Even though it’s the craziest idea I’ve had in a while, and there’s absolutely a chance it will backfire spectacularly, I reach for Dove. She must see Bunny’s bewildered expression, because she turns to me, confusion etched into her pretty features.

“Bunny, I’m sorry for what I’m about to do.” I can’t look at my little rabbit. She’s about to get pissed enough to kill me. I cradle her best friend’s face, praying to whatever god is listening that this will force Bunny to admit how she really feels. “Dove, just fucking go with it.”

Then I press my lips to hers.

Bunny

Icy tendrils wrap around my chest, slowly climbing into my esophagus and turning my insides into a frozen wasteland.

Shock isn’t a strong enough word to describe what I’m feeling.

No—watching Hunter kiss Dove is more like a punch to the gut that steals the air from my lungs.

It’s betrayal and rage, despair and realization, all warped into a bomb of disturbingly potent jealousy that blasts violent shrapnel straight into my heart.

I feel the blood drain from my face with each agonizing second that ticks by. Dove squeals against Hunter, preparing to shove him away.
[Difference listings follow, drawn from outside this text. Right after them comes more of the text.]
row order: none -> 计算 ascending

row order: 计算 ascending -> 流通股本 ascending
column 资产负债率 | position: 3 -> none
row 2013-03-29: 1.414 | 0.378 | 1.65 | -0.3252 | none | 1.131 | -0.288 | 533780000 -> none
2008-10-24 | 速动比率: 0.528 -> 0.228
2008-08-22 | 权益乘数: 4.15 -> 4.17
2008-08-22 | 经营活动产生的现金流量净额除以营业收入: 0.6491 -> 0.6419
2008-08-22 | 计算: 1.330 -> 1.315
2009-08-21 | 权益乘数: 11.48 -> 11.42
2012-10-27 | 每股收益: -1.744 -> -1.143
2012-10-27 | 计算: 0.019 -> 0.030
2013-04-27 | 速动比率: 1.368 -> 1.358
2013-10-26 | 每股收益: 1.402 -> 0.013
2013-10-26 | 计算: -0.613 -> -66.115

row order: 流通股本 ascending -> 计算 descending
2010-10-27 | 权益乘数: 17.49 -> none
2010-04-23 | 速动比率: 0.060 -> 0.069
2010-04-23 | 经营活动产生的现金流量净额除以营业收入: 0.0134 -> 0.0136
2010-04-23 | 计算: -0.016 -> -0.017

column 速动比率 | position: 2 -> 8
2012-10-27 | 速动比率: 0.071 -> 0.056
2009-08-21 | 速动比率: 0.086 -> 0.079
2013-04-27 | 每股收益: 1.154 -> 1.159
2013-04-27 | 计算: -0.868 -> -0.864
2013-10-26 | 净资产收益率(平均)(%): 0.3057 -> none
But I can’t sit around and watch any longer.

Like a scared rabbit, I flee. I vaguely register Dove crying out after me, but all I can think about is escaping the bar and going home.

The crowd parts easily as I push through, tears blurring the city lights into hazy spots as I hurriedly hail a cab.

Thankfully, it only takes a few seconds before I’m secured in the back seat, numbly reciting my address before I let the tears fall.

“Rough night?” the cabbie asks, his rasp suggesting a lifetime of smoking. He’s an older gentleman with a big, bushy mustache and thick caterpillar brows that raise when I huff a laugh.

“I just watched my—” I cut myself off because Hunter isn’t my anything. “Never mind. Yeah… it was a rough night.”

My phone dings with an incoming message.